ASSIGNED TASK —
Write out each record exactly as it stands. No pictures belong in the copy.

DATASET ENTRIES —
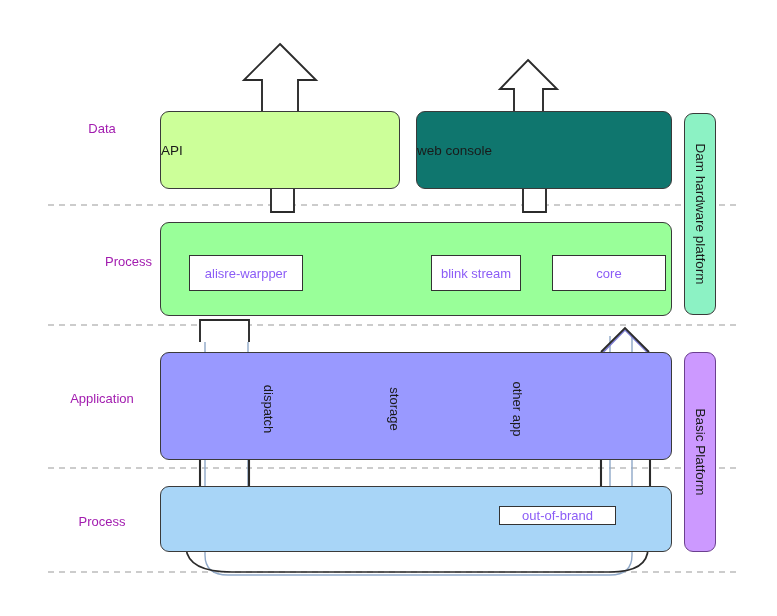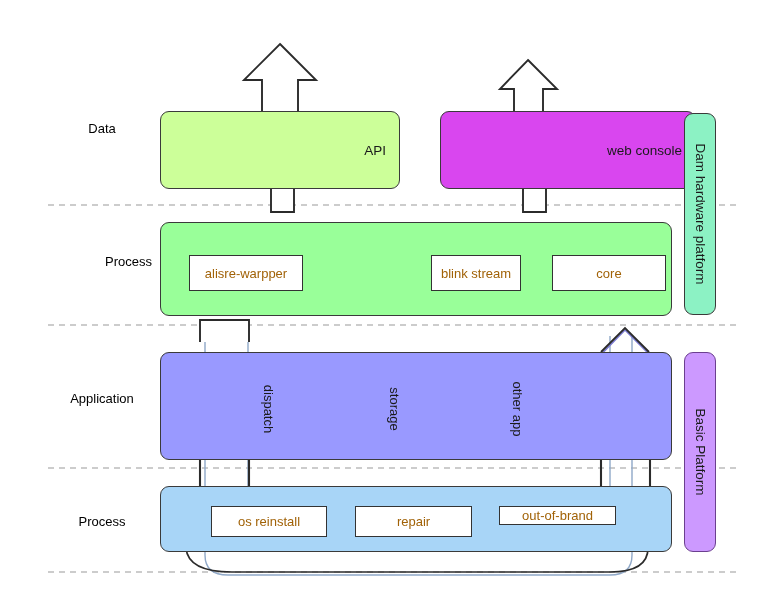"Data" .row-label { color: #000000 -> #a21caf }
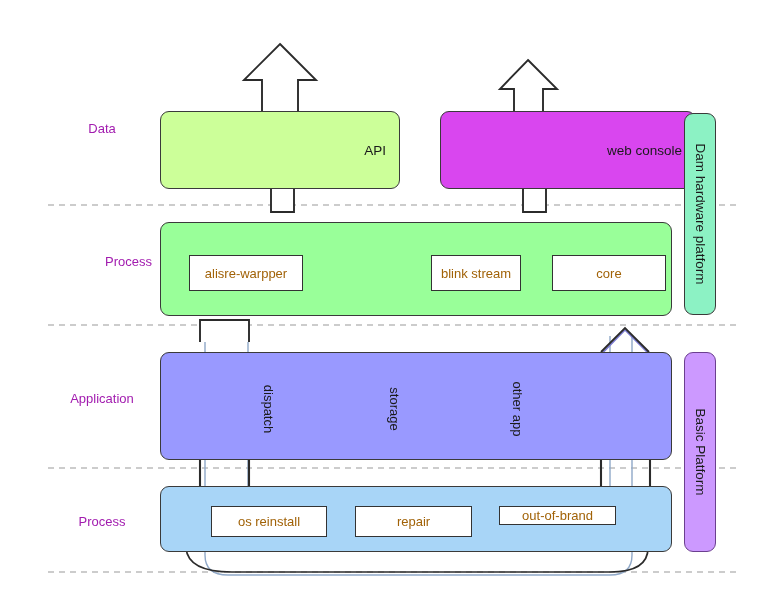"API" .band-title { right: 13px -> 0; text-align: right -> left }
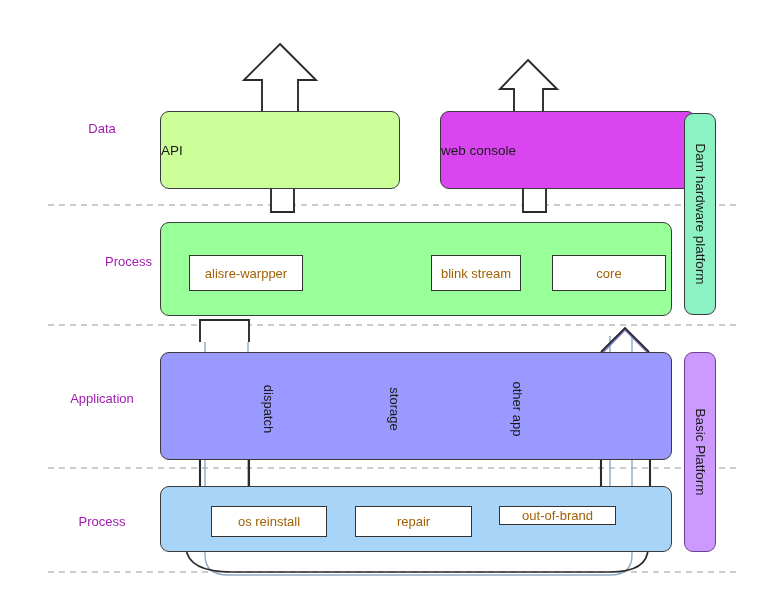"web console" .band-data-web { background: #d946ef -> #0f766e; margin-left: 24px -> none }
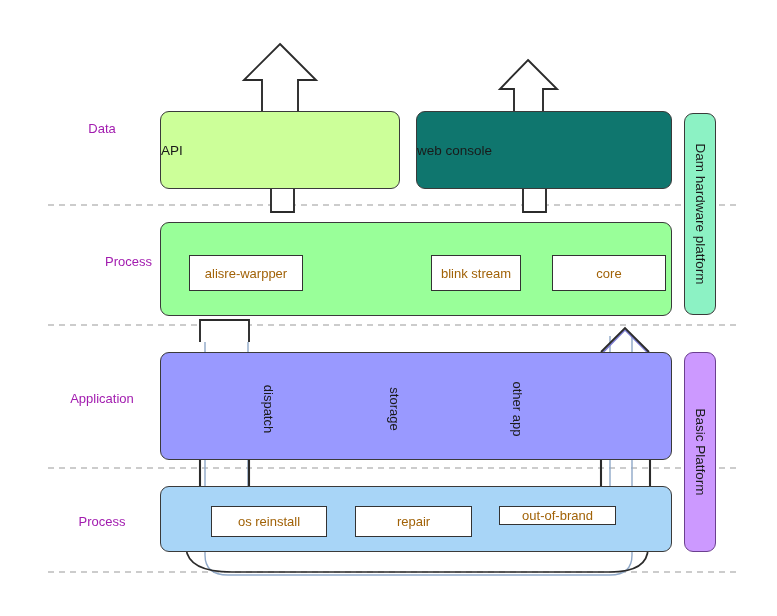"alisre-warpper" .inner-box { color: #a16207 -> #8b5cf6 }
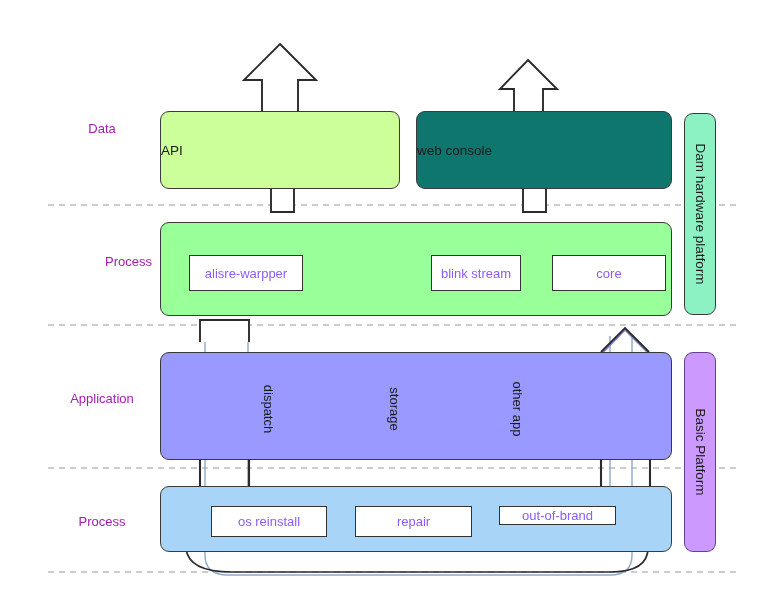"os reinstall" div.inner-box { html: <div>os reinstall</div> -> none }
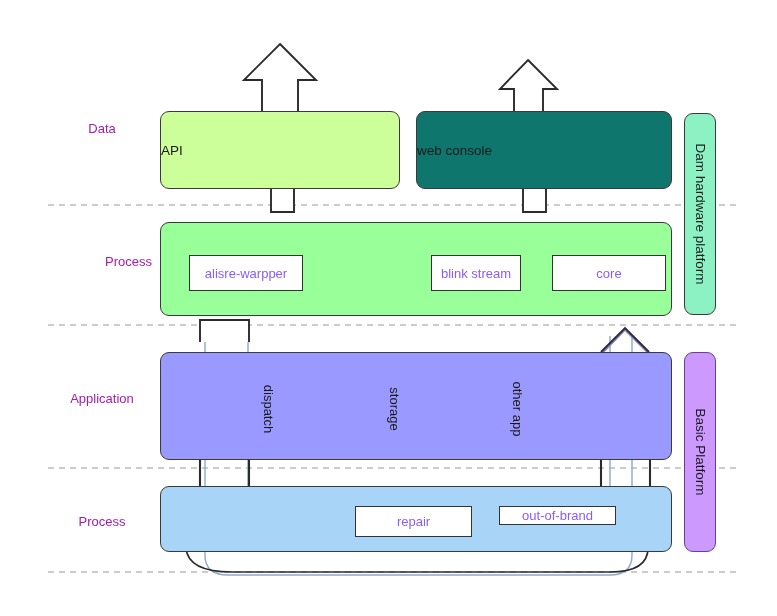"repair" div.inner-box { html: <div>repair</div> -> none }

YOUR SOLUTION —
"Data" .row-label { color: #000000 -> #a21caf }
"API" .band-title { right: 13px -> 0; text-align: right -> left }
"web console" .band-data-web { background: #d946ef -> #0f766e; margin-left: 24px -> none }
"alisre-warpper" .inner-box { color: #a16207 -> #8b5cf6 }
"os reinstall" div.inner-box { html: <div>os reinstall</div> -> none }
"repair" div.inner-box { html: <div>repair</div> -> none }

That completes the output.